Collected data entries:
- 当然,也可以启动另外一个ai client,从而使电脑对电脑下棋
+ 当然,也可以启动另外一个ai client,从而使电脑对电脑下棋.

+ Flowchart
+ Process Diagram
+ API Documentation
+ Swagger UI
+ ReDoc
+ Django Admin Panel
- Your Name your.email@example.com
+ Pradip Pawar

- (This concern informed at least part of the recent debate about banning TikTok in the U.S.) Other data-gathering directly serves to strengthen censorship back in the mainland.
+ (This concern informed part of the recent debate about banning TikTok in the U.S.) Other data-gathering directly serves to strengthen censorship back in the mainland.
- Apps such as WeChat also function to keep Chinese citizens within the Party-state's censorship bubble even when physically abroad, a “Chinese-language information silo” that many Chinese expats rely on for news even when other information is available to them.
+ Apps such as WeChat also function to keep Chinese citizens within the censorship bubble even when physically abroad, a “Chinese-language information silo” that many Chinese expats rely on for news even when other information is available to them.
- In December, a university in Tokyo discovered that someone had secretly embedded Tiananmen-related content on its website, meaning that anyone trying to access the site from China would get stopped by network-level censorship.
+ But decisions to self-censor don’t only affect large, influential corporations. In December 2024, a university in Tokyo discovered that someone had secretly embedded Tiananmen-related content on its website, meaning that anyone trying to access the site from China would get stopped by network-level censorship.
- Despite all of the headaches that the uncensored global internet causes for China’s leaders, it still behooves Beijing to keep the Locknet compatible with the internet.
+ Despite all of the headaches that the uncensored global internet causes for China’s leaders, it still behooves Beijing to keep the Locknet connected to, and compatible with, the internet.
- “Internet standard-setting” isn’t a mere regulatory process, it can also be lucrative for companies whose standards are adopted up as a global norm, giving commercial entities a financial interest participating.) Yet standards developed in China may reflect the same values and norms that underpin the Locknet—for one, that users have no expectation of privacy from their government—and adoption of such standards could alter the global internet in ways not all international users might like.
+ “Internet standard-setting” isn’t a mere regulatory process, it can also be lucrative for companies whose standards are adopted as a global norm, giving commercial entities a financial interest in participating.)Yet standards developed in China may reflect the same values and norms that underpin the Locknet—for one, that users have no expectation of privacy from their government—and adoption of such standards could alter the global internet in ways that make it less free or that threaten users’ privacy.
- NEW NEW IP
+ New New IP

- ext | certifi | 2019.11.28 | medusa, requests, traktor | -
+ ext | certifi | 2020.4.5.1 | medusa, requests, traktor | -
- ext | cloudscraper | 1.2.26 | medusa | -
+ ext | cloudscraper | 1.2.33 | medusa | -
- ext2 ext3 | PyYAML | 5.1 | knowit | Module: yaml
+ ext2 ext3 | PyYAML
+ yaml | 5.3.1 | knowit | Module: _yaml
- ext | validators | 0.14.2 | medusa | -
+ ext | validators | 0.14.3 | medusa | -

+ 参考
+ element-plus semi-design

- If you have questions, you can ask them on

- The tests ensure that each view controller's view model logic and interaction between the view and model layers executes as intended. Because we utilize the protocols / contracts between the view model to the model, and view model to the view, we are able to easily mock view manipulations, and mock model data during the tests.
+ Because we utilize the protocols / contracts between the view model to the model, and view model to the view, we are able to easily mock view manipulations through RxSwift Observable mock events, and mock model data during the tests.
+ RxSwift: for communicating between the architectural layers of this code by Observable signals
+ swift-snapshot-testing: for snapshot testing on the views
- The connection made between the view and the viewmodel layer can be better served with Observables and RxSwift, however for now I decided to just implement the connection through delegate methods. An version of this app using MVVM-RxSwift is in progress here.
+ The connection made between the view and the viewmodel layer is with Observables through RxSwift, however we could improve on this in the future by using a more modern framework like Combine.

▸ WHAT YOU HAVE TO DO:
Copy out the records once more. Match them exactly.

▸ THE ANSWER:
- 当然,也可以启动另外一个ai client,从而使电脑对电脑下棋
+ 当然,也可以启动另外一个ai client,从而使电脑对电脑下棋.

+ Flowchart
+ Process Diagram
+ API Documentation
+ Swagger UI
+ ReDoc
+ Django Admin Panel
- Your Name your.email@example.com
+ Pradip Pawar

- (This concern informed at least part of the recent debate about banning TikTok in the U.S.) Other data-gathering directly serves to strengthen censorship back in the mainland.
+ (This concern informed part of the recent debate about banning TikTok in the U.S.) Other data-gathering directly serves to strengthen censorship back in the mainland.
- Apps such as WeChat also function to keep Chinese citizens within the Party-state's censorship bubble even when physically abroad, a “Chinese-language information silo” that many Chinese expats rely on for news even when other information is available to them.
+ Apps such as WeChat also function to keep Chinese citizens within the censorship bubble even when physically abroad, a “Chinese-language information silo” that many Chinese expats rely on for news even when other information is available to them.
- In December, a university in Tokyo discovered that someone had secretly embedded Tiananmen-related content on its website, meaning that anyone trying to access the site from China would get stopped by network-level censorship.
+ But decisions to self-censor don’t only affect large, influential corporations. In December 2024, a university in Tokyo discovered that someone had secretly embedded Tiananmen-related content on its website, meaning that anyone trying to access the site from China would get stopped by network-level censorship.
- Despite all of the headaches that the uncensored global internet causes for China’s leaders, it still behooves Beijing to keep the Locknet compatible with the internet.
+ Despite all of the headaches that the uncensored global internet causes for China’s leaders, it still behooves Beijing to keep the Locknet connected to, and compatible with, the internet.
- “Internet standard-setting” isn’t a mere regulatory process, it can also be lucrative for companies whose standards are adopted up as a global norm, giving commercial entities a financial interest participating.) Yet standards developed in China may reflect the same values and norms that underpin the Locknet—for one, that users have no expectation of privacy from their government—and adoption of such standards could alter the global internet in ways not all international users might like.
+ “Internet standard-setting” isn’t a mere regulatory process, it can also be lucrative for companies whose standards are adopted as a global norm, giving commercial entities a financial interest in participating.)Yet standards developed in China may reflect the same values and norms that underpin the Locknet—for one, that users have no expectation of privacy from their government—and adoption of such standards could alter the global internet in ways that make it less free or that threaten users’ privacy.
- NEW NEW IP
+ New New IP

- ext | certifi | 2019.11.28 | medusa, requests, traktor | -
+ ext | certifi | 2020.4.5.1 | medusa, requests, traktor | -
- ext | cloudscraper | 1.2.26 | medusa | -
+ ext | cloudscraper | 1.2.33 | medusa | -
- ext2 ext3 | PyYAML | 5.1 | knowit | Module: yaml
+ ext2 ext3 | PyYAML
+ yaml | 5.3.1 | knowit | Module: _yaml
- ext | validators | 0.14.2 | medusa | -
+ ext | validators | 0.14.3 | medusa | -

+ 参考
+ element-plus semi-design

- If you have questions, you can ask them on

- The tests ensure that each view controller's view model logic and interaction between the view and model layers executes as intended. Because we utilize the protocols / contracts between the view model to the model, and view model to the view, we are able to easily mock view manipulations, and mock model data during the tests.
+ Because we utilize the protocols / contracts between the view model to the model, and view model to the view, we are able to easily mock view manipulations through RxSwift Observable mock events, and mock model data during the tests.
+ RxSwift: for communicating between the architectural layers of this code by Observable signals
+ swift-snapshot-testing: for snapshot testing on the views
- The connection made between the view and the viewmodel layer can be better served with Observables and RxSwift, however for now I decided to just implement the connection through delegate methods. An version of this app using MVVM-RxSwift is in progress here.
+ The connection made between the view and the viewmodel layer is with Observables through RxSwift, however we could improve on this in the future by using a more modern framework like Combine.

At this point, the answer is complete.